For the uninitiated, the characters are myself,
my old human pal named Charlie, my wife Malodor Skunk, and Nancy Skunk, her niece. Along with assorted chilled rodents. This is in two parts, mine and Charlie's and is about an unexpected snowstorm in Ohio.
---------------------------
"Did you look outside this morning, honey?" Malodor wakes me up from a sound sleep.
"Now how the hell could I, you just woke me up? Why you ask?" I rub sleep out of my eyes, getting my claw caught in the fur. A little yank does nothing but tangle it further.
That's one problem with being a famous writer, I don't wear my claws or teeth down enough on the keyboard. The doctor says I should be more active. "Get out there and chew some wood," he tells me.

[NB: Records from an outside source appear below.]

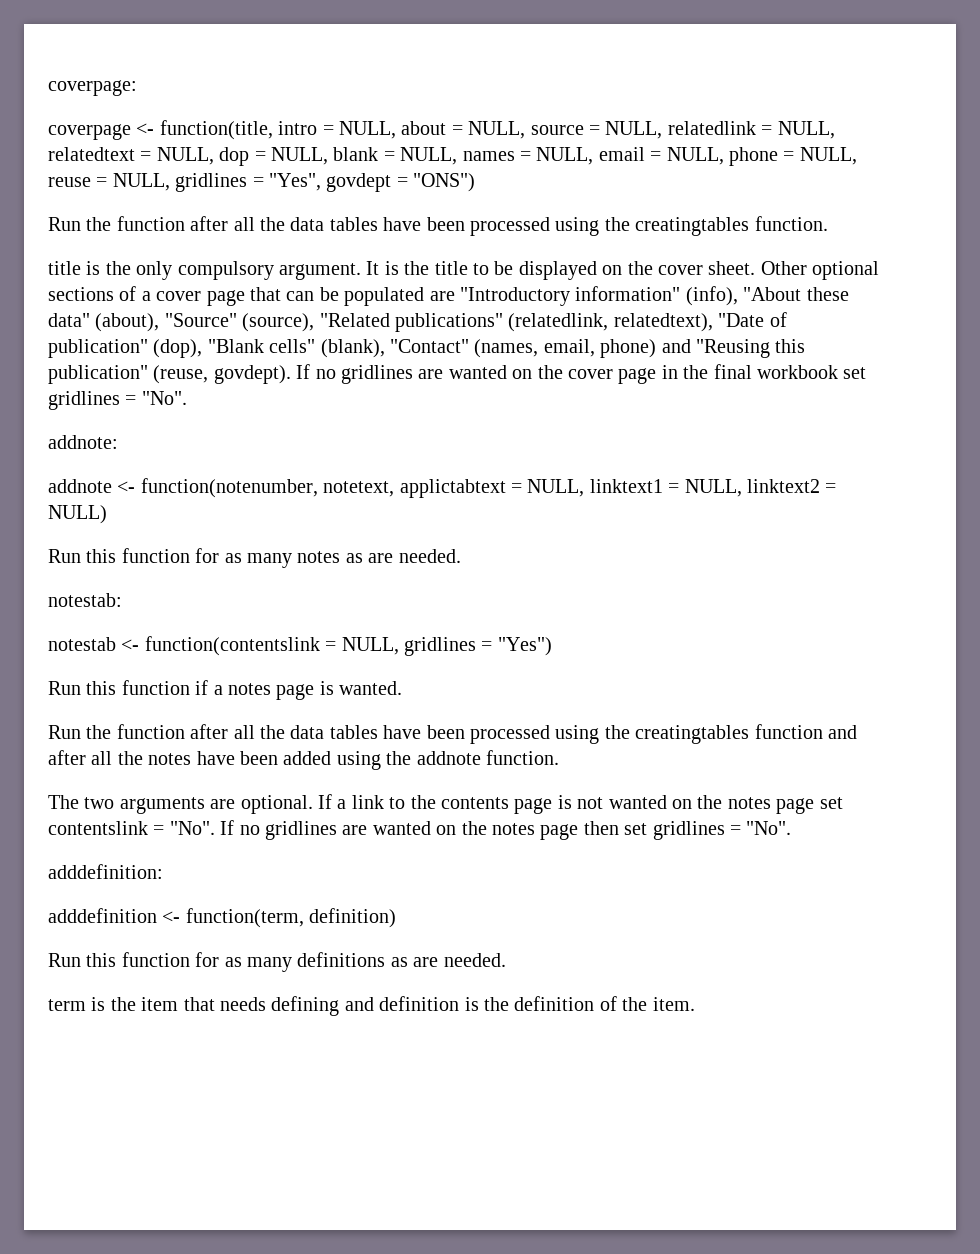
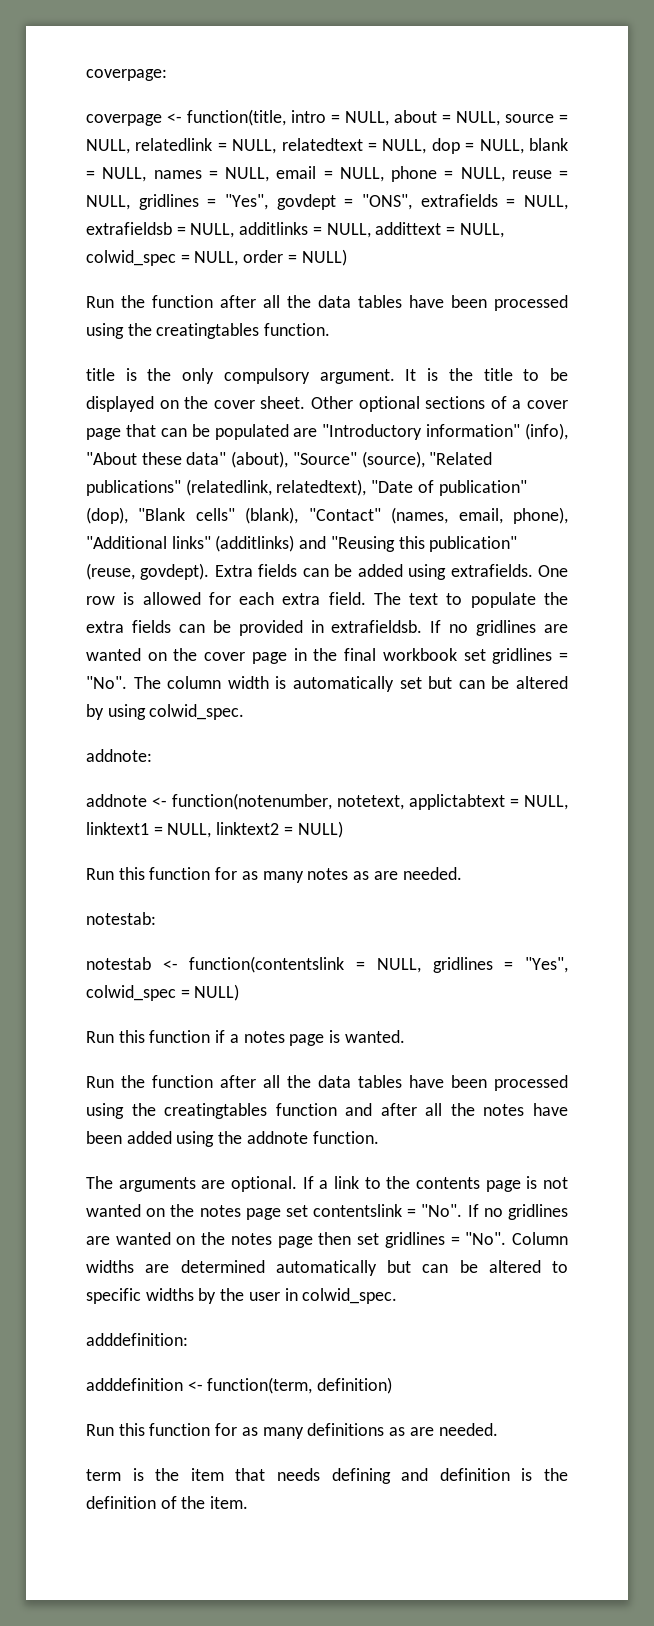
- coverpage <- function(title, intro = NULL, about = NULL, source = NULL, relatedlink = NULL, relatedtext = NULL, dop = NULL, blank = NULL, names = NULL, email = NULL, phone = NULL, reuse = NULL, gridlines = "Yes", govdept = "ONS")
+ coverpage <- function(title, intro = NULL, about = NULL, source = NULL, relatedlink = NULL, relatedtext = NULL, dop = NULL, blank = NULL, names = NULL, email = NULL, phone = NULL, reuse = NULL, gridlines = "Yes", govdept = "ONS", extrafields = NULL, extrafieldsb = NULL, additlinks = NULL, addittext = NULL, colwid_spec = NULL, order = NULL)
- Other optional sections of a cover page that can be populated are "Introductory information" (info), "About these data" (about), "Source" (source), "Related publications" (relatedlink, relatedtext), "Date of publication" (dop), "Blank cells" (blank), "Contact" (names, email, phone) and "Reusing this publication" (reuse, govdept).
+ Other optional sections of a cover page that can be populated are "Introductory information" (info), "About these data" (about), "Source" (source), "Related publications" (relatedlink, relatedtext), "Date of publication" (dop), "Blank cells" (blank), "Contact" (names, email, phone), "Additional links" (additlinks) and "Reusing this publication" (reuse, govdept).
+ Extra fields can be added using extrafields. One row is allowed for each extra field. The text to populate the extra fields can be provided in extrafieldsb.
- If no gridlines are wanted on the cover page in the final workbook set gridlines = "No".
+ If no gridlines are wanted on the cover page in the final workbook set gridlines = "No". The column width is automatically set but can be altered by using colwid_spec.
- notestab <- function(contentslink = NULL, gridlines = "Yes")
+ notestab <- function(contentslink = NULL, gridlines = "Yes", colwid_spec = NULL)
- The two arguments are optional.
+ The arguments are optional.
- If a link to the contents page is not wanted on the notes page set contentslink = "No". If no gridlines are wanted on the notes page then set gridlines = "No".
+ If a link to the contents page is not wanted on the notes page set contentslink = "No". If no gridlines are wanted on the notes page then set gridlines = "No". Column widths are determined automatically but can be altered to specific widths by the user in colwid_spec.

"I get enough exercise walking down to the Ratskellar bar in the basement." I tell him. Trouble is, beer mugs don't wear teeth down, nor do pickled pigs feet or candied apples.
"We have ten feet of snow outside. That's why?" she replies.
Hesitantly, paw still entangled, I get up and look outside. The ground, or surface, does seem pretty close to the window. It looks firm though, the Meescoski children are playing on it without falling through. Course, mice kids don't weigh one hell of a lot.
Even as I watch, Sandy Squirrel leaves her tree, probably on her way to work at the peanut butter factory. Whoops! She sinks in, only the tip of her raised tail showing. Being larger and heavier than her, I don't know it I want to try.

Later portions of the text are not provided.